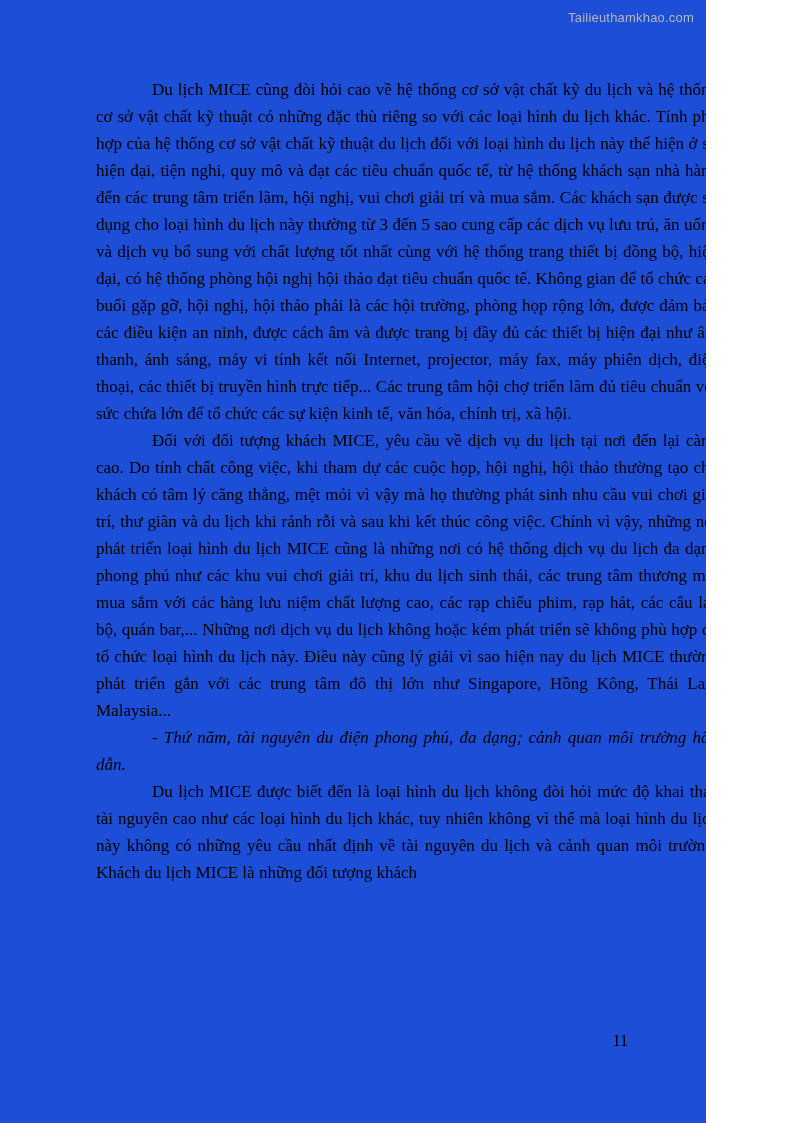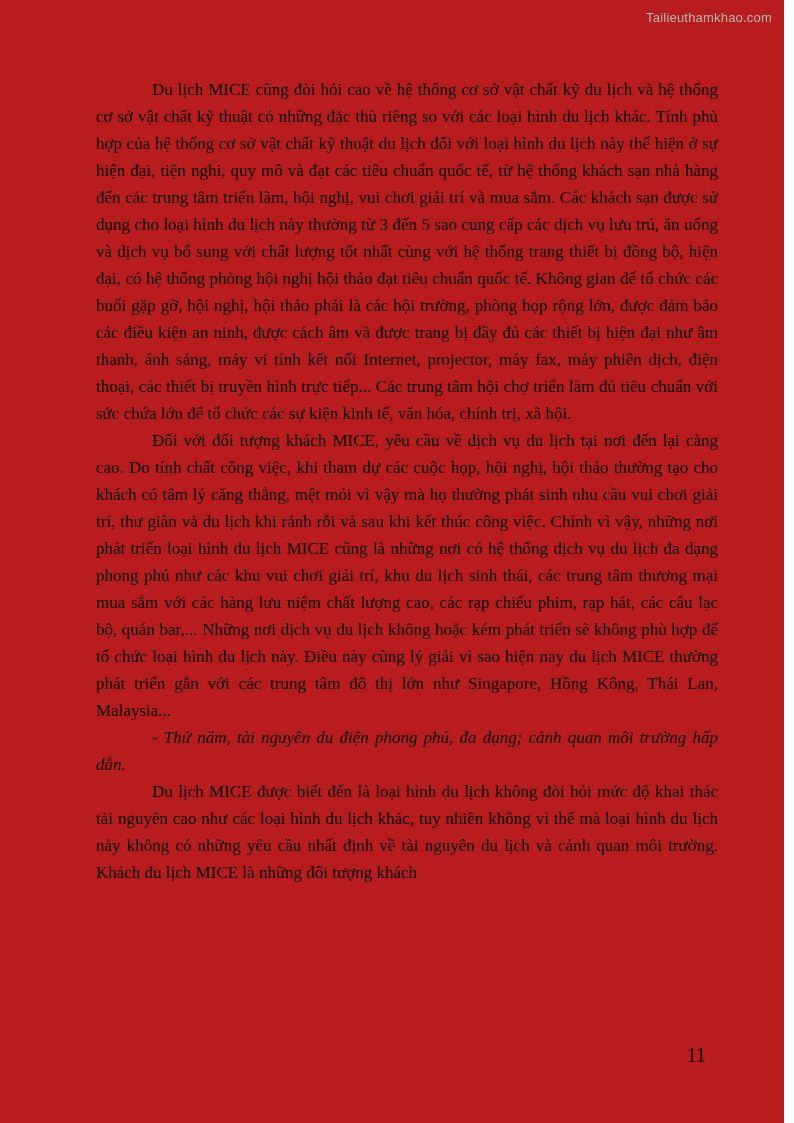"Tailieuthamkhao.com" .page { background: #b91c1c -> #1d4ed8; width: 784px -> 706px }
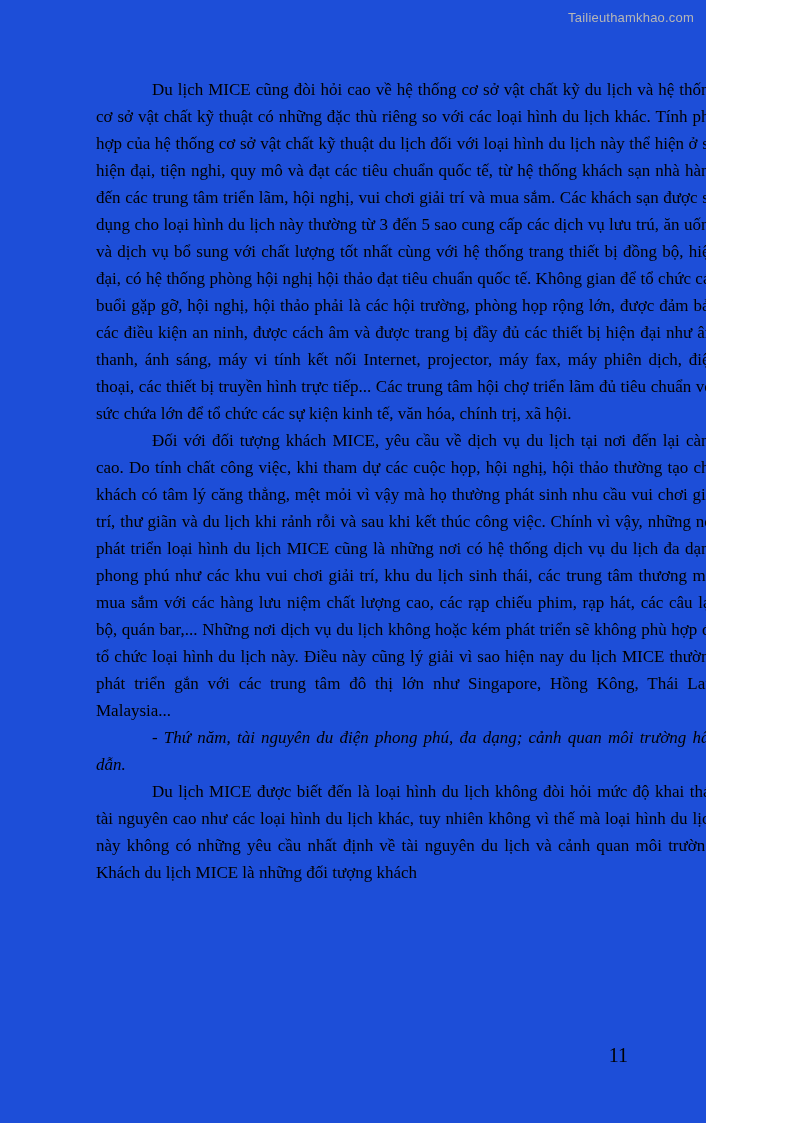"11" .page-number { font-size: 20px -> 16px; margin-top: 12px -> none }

==

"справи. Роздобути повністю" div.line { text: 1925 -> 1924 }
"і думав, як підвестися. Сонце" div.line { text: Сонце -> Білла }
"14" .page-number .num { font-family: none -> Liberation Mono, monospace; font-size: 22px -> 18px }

What is being asked ::
Gather up every line from the listing above in which the word "text" occurs.

Response area ::
"справи. Роздобути повністю" div.line { text: 1925 -> 1924 }
"і думав, як підвестися. Сонце" div.line { text: Сонце -> Білла }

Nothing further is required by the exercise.